=== SUPPLIED ENTRIES ===

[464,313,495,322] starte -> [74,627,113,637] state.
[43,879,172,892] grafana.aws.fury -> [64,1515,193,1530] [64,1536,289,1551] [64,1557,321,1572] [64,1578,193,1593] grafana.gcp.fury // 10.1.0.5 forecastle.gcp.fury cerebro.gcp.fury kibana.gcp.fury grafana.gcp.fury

===
=== SUPPLIED ENTRIES ===

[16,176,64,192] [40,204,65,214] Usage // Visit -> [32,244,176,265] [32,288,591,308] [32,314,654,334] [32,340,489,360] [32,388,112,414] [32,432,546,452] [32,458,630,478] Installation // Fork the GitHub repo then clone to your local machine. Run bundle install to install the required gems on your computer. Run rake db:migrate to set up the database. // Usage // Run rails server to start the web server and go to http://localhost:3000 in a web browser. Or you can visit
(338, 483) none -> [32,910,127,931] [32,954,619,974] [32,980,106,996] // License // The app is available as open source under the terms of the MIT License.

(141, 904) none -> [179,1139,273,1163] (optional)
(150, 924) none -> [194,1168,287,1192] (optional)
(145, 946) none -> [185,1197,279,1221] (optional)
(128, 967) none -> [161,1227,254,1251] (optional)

===
=== SUPPLIED ENTRIES ===

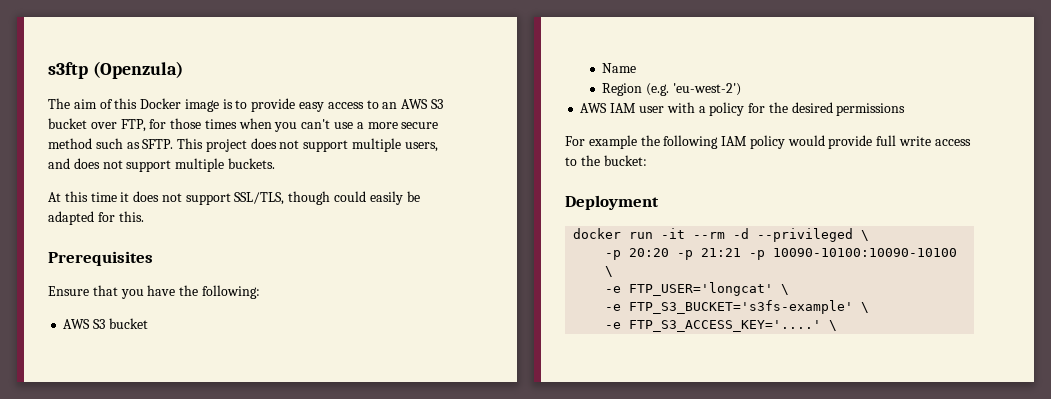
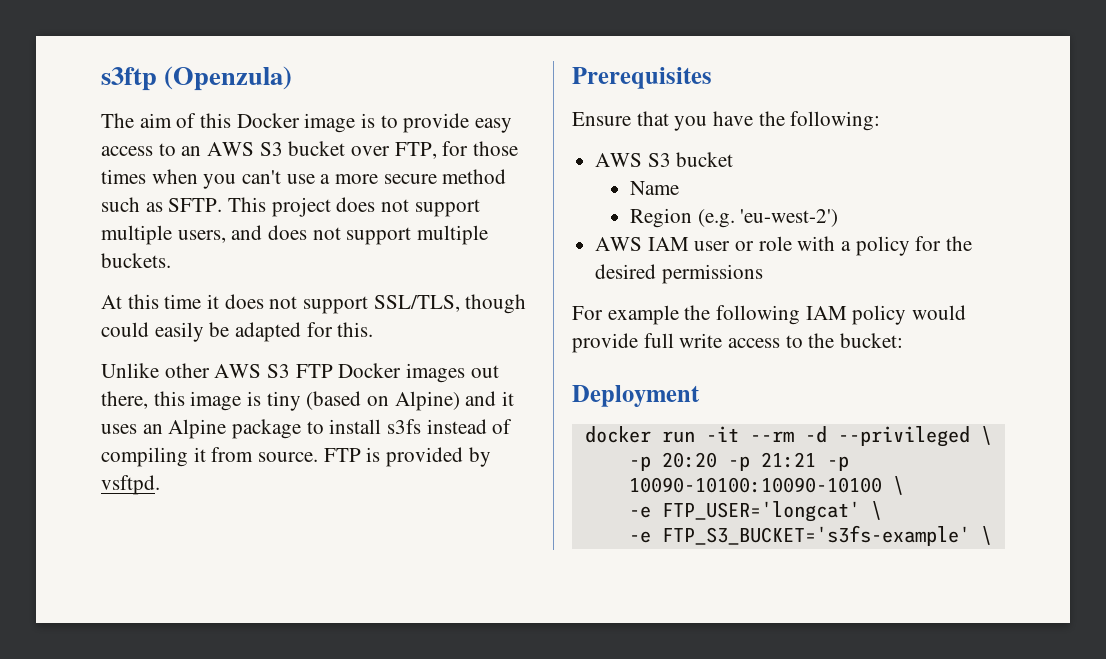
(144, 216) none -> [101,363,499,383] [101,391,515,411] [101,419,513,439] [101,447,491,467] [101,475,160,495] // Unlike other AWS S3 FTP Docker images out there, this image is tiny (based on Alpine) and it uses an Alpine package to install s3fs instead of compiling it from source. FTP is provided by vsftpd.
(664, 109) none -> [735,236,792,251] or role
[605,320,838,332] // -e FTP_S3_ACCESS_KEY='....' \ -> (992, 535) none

===

* _ABOUT THIS TASK_: Lines holding the word "optional" are the answer; copy each one from the records above.

* _RESULT OF THE TASK_:
(141, 904) none -> [179,1139,273,1163] (optional)
(150, 924) none -> [194,1168,287,1192] (optional)
(145, 946) none -> [185,1197,279,1221] (optional)
(128, 967) none -> [161,1227,254,1251] (optional)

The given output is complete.